Ziya walked over to the chair but instead of sitting down, he turned to the window. Hands on hips, he gazed sourly at the city below.

It was cloaked in a mist that didn’t look like mist. Red smoke rose in veins from shadows clouded by the soiled music of despair. Glittering skyscrapers, forgotten courtyards and ramshackle marketplaces; shopping malls, ruins and factories; the enclaves of the rich and the slum dwellers’ muddy hills rolling off into the distance — there was more than despair here. Despair was merely the outer shell, beneath which lurked the deepest disarray: a bleak and fearsome stagnation, an absence. A rustling, muttering fog of noxious fumes. As they climbed from wall to window, window to wall, these fumes fell silent. As they flowed down avenues and side streets — snaking through crowded bus stops where the crowds were even thicker, filling up the city’s squares and intersections and great parks — they looked, from time to time, like ribbons of unfurling smoke. Amongst them flew pigeons, mouldy and tired, their wings dyed black by exhaust fumes. They would rise out of nowhere in a single mass, leaving a smudge of grey on the pale firmament as they dived back down into the crowds, skirting car horns here and there and spreading their wings only to tire of the sky’s infinities and return to the smoke. You might almost say they landed on it. Perched on them. Nudging their wings forward, they narrowed their unblinking eyes to stare blankly up at Ziya’s window. And just then it seemed to him as if their countless, aimless flights had left these birds with a gaze that carried the city’s stink. For a fleeting moment, he wondered if he might be imagining things. A wave of disquiet passed through him as he stared into the shadows he might have created for them. He leaned closer to the window, to put his illusions to the test. As fast as it had read his thoughts, a pigeon separated from the flock, tracing out a vast and blurry parabola to arrive level with the nineteenth floor. With wings beating feverishly against the glass, it perched on the sill. It cooed a few times, as if to assure Ziya it was real. Then it lifted its beak in the air, swelling up with such surprising speed that — even though he had seen it fly, heard its wings and was close enough to touch its feathers — Ziya again wondered if this pigeon could be real. Abandoning the window, he turned around to find himself face to face with Binnaz Hanım.

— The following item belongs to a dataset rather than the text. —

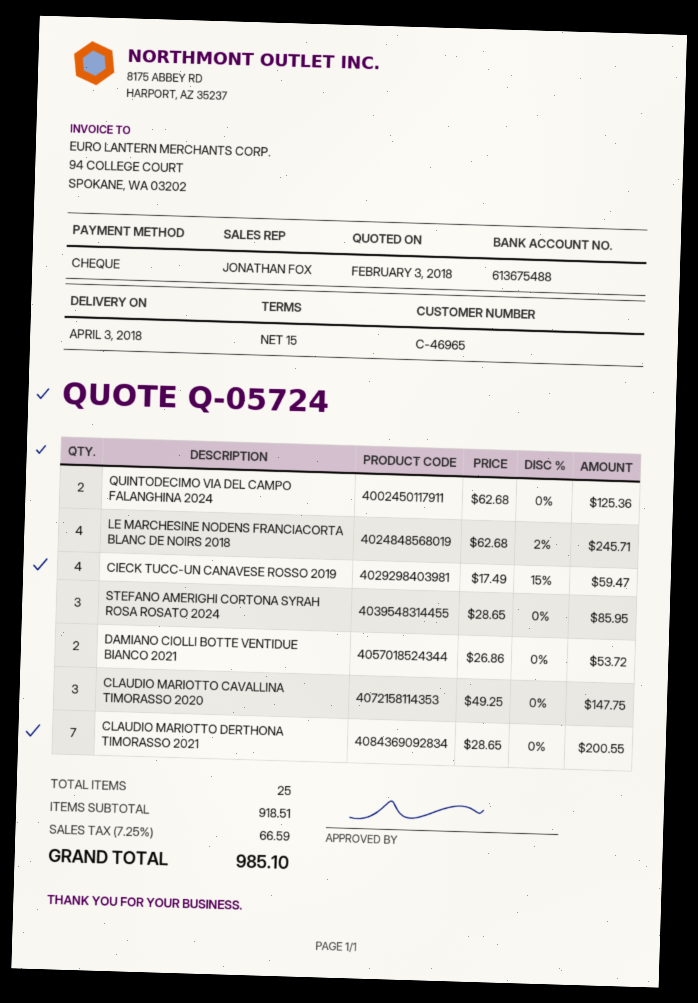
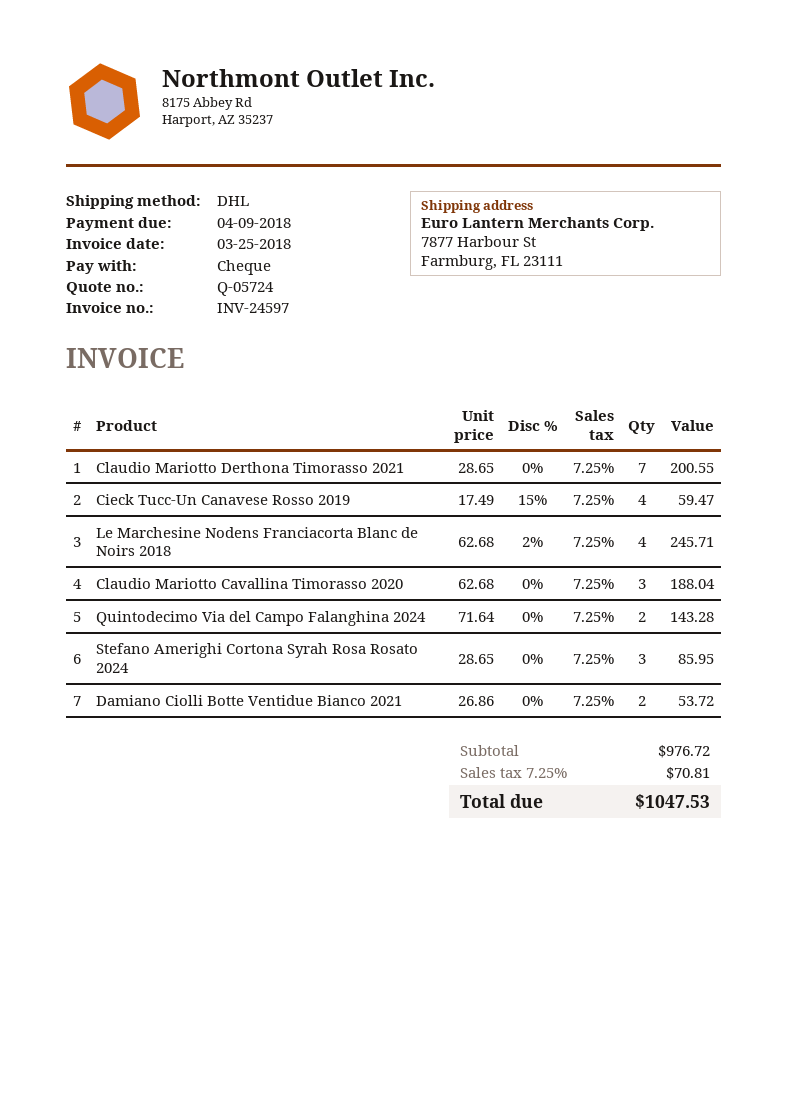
QUINTODECIMO VIA DEL CAMPO FALANGHINA 2024: 2 x 62.68 = 125.36 -> 2 x 71.64 = 143.28
CLAUDIO MARIOTTO CAVALLINA TIMORASSO 2020: 3 x 49.25 = 147.75 -> 3 x 62.68 = 188.04
subtotal: 918.51 -> 976.72
tax: 7.25% = 66.59 -> 7.25% = 70.81
total: 985.10 -> 1047.53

She, too, could stare without blinking. Her face was flushed, very flushed. She was standing amongst the armchairs, and although he was in no doubt that she was there, in the flesh, she also gave the impression of being somewhere else. She had been watching him for a very long time, he decided. Watching him from some point in the distant past. Echoing forwards as well as backwards. Like a ghost. A huge old ghost. With huge red cheeks, no less. How to address such a creature? This Ziya could not begin to imagine. So he stood before her, shifting from foot to foot like a small child who was trying not to wet himself.

He drew himself up to his full height. ‘I’ve come to return the key,’ he said crisply.

‘I know,’ his landlady purred.

Already she was waddling over to the corner. Having lowered her great bulk into an armchair, she directed Ziya to another with an imperious wave.

After dithering for a few moments, he obeyed her. It vexed him that he still hadn’t managed to hand over the key; he didn’t know what to do, so he just sat there, rubbing the arms of his chair.

‘There’s no rush,’ said Binnaz Hanım. She glared at him, but from the corner of her eye. ‘The piece of metal you call a key,’ she said finally, ‘is neither as small nor as simple as it first appears. You aren’t just giving me a key, after all. You’re handing over an entire apartment.’